The doctor said, “Chemotherapy,” and other words, some of which were the names of drugs, ending in zil and ine.

“He says that he can’t sleep, but he can’t wake up either. I think he needs to sleep. And to wake up.”

The doctor said many other words. He said them in so rapid, distinct, and fluent a manner, and with such assurance, that Anna believed them all for at least three hours.

“Is this a loony bin?” Gideon inquired with perfect clarity.

“Mhm.” Anna knitted.

“Thought wards.”

“Oh, it’s all private rooms here. It’s a nice private sort of place. Rest home. Polite. Expensive.”

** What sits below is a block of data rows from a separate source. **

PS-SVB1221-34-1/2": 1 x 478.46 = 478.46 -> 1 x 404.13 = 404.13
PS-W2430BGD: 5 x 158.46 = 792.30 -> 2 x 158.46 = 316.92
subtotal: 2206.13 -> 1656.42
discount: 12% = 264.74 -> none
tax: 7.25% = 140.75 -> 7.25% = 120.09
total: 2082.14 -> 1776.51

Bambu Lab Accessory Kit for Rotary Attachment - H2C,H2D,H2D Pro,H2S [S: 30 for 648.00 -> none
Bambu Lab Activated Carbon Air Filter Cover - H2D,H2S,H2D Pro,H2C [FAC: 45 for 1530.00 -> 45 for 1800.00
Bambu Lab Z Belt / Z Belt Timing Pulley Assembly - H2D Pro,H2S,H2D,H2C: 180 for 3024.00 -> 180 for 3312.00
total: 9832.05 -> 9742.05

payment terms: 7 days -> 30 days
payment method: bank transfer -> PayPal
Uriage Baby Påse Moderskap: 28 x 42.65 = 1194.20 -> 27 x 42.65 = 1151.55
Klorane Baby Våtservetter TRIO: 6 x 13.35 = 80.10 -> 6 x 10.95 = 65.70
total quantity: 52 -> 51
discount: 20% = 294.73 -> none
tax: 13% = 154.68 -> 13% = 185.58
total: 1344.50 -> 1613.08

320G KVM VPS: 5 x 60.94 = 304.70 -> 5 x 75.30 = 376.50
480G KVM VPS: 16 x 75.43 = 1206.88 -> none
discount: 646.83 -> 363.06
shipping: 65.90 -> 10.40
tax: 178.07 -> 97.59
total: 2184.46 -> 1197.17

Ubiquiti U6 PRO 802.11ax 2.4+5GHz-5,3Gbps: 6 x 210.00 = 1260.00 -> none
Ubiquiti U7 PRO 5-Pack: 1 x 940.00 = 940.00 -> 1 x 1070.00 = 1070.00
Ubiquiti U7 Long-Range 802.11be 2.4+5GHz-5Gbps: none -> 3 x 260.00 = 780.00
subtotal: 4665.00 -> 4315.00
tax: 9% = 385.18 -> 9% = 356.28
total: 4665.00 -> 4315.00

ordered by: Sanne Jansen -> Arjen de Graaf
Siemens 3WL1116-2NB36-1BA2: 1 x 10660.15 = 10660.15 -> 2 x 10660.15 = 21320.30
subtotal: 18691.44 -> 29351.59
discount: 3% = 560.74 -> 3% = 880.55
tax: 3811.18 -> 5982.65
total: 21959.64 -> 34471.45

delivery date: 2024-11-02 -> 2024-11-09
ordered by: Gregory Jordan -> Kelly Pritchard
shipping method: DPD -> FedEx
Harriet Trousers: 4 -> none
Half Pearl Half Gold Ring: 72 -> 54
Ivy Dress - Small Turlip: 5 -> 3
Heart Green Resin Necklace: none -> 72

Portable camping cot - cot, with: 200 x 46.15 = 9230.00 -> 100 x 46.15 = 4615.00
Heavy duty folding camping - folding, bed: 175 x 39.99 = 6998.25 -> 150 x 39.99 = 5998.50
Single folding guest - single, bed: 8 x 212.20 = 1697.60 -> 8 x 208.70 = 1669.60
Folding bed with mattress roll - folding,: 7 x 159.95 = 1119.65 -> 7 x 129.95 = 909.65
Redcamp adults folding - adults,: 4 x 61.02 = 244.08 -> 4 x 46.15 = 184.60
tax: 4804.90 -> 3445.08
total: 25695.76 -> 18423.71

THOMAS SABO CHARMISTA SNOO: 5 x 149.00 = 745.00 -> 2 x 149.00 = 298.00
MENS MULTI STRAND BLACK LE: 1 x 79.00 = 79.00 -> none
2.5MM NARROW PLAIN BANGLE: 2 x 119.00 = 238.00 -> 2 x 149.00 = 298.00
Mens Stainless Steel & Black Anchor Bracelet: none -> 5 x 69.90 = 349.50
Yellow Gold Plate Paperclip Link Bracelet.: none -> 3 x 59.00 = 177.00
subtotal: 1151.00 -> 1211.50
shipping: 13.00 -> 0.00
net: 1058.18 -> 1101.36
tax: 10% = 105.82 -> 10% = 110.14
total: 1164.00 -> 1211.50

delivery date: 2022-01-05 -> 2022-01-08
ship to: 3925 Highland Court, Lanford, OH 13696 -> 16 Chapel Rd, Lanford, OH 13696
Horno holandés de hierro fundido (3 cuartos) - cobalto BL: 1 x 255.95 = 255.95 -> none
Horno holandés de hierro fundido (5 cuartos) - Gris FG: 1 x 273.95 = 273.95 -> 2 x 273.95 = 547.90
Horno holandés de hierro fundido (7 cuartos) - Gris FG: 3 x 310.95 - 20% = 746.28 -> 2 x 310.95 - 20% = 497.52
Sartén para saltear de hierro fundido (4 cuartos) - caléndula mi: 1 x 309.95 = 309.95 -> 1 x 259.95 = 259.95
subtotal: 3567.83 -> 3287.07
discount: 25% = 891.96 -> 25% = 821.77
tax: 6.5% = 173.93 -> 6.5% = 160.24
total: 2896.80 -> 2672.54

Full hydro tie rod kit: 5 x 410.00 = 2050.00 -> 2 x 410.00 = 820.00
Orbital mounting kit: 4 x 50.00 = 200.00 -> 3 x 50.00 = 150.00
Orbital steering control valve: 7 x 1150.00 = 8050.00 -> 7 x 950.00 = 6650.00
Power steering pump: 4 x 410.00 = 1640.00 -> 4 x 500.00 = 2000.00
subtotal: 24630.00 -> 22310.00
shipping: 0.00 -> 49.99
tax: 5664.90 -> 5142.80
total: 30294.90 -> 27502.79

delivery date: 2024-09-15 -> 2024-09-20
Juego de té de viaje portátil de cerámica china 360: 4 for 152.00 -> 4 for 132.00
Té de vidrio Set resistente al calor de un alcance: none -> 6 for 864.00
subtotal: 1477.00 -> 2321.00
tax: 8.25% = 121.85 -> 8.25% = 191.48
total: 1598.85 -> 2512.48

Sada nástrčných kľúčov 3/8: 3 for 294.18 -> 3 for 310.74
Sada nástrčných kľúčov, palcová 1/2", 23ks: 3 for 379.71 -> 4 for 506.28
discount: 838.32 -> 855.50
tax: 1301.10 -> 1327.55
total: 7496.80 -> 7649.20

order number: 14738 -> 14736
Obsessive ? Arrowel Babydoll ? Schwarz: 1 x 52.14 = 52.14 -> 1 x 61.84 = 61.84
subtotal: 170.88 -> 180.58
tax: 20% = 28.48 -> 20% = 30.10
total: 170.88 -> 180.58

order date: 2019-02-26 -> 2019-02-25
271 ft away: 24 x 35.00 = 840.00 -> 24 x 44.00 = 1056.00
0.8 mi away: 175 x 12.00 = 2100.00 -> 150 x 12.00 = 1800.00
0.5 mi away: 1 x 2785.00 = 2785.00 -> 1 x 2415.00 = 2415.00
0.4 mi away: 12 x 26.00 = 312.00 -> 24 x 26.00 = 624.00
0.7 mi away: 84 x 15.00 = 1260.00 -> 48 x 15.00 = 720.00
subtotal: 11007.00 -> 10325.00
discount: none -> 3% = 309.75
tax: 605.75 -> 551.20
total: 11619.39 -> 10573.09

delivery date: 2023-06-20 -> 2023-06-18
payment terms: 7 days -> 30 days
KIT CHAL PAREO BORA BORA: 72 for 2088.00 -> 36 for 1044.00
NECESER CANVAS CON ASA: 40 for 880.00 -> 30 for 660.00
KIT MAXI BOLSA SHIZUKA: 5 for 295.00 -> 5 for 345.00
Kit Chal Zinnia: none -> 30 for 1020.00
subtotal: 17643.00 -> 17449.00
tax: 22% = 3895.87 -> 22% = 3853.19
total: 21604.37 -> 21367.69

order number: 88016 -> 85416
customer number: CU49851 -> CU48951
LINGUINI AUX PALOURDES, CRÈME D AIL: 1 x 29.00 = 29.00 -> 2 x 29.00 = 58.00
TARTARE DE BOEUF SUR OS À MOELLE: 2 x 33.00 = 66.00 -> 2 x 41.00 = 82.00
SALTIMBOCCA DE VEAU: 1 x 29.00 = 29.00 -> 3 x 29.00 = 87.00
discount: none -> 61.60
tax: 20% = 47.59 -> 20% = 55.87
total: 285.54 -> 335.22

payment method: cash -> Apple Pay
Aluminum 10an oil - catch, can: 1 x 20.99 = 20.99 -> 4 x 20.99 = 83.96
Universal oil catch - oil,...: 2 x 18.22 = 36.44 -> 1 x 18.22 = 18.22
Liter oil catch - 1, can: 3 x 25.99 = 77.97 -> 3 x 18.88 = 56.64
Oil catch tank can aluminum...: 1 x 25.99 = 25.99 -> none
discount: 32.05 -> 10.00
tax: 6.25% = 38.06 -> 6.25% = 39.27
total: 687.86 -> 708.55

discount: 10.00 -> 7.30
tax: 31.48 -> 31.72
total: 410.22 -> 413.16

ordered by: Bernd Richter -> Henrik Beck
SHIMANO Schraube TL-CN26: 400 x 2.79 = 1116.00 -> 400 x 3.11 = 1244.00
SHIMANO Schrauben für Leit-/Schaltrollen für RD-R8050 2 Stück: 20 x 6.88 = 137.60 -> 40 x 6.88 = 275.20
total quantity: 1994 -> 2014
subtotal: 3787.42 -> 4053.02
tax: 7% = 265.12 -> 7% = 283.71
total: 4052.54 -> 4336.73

“Senile, incont… incontinent. Can’t talk. Anna.”

“Mhm?”

“Stroke?”

“No, no.” She put her knitting down on her knee. “You got overtired.”

“Tumor?”

“No. You’re sound as a bell. Only a little cracked. You got tired. You acted funny.”

“What’d I do?” he asked, his eyes brightening.

“Made an awful fool of yourself.”

“Did?”

“Well, you washed all the blackboards. At the Institute. With soap and water.”

“That all?”

“You said it was time to start all over. You made the Dean fetch the soap and buckets.” They both jolted softly with laughter at the same time. “Never mind the rest. You had them all quite busy, believe me.”

They all understood now that his much publicised New Year’s Day letter to the Times, which he had defended with uncharacteristic vehemence, had been a symptom. This was a relief to many people, who had uncomfortably been thinking of the letter as a moral statement. Looking back, everyone at the Institute could now see that Gideon had not been himself for some months. Indeed the change could be traced back three years, to the death of his wife Dorothea of leukemia. He had borne his loss well, of course, but had he not remained somewhat withdrawn—increasingly withdrawn? Only no one had noticed it, because he had been so busy. He had ceased to take vacations at the family cabin up at the lake, and had done a good deal of public speaking in connection with the peace organisation of which he was co-chairman. He had been working much too hard. It was all clear now. Unfortunately it had not become clear until the evening in April when he began a public lecture on the Question of Ethics in Science by gazing at the audience in silence for 35 seconds (approx.: one of the mathematical philosophers present in the audience had begun to time the silence at the point when it became painful, though not yet unendurable), and then, in a slow, soft, rough voice which no one who heard it could forget, announced, “The quantification of Death is now the major problem facing theoretical physicists in the latter half of the Western Hemisphere.” He had then closed his mouth and stood gazing at them.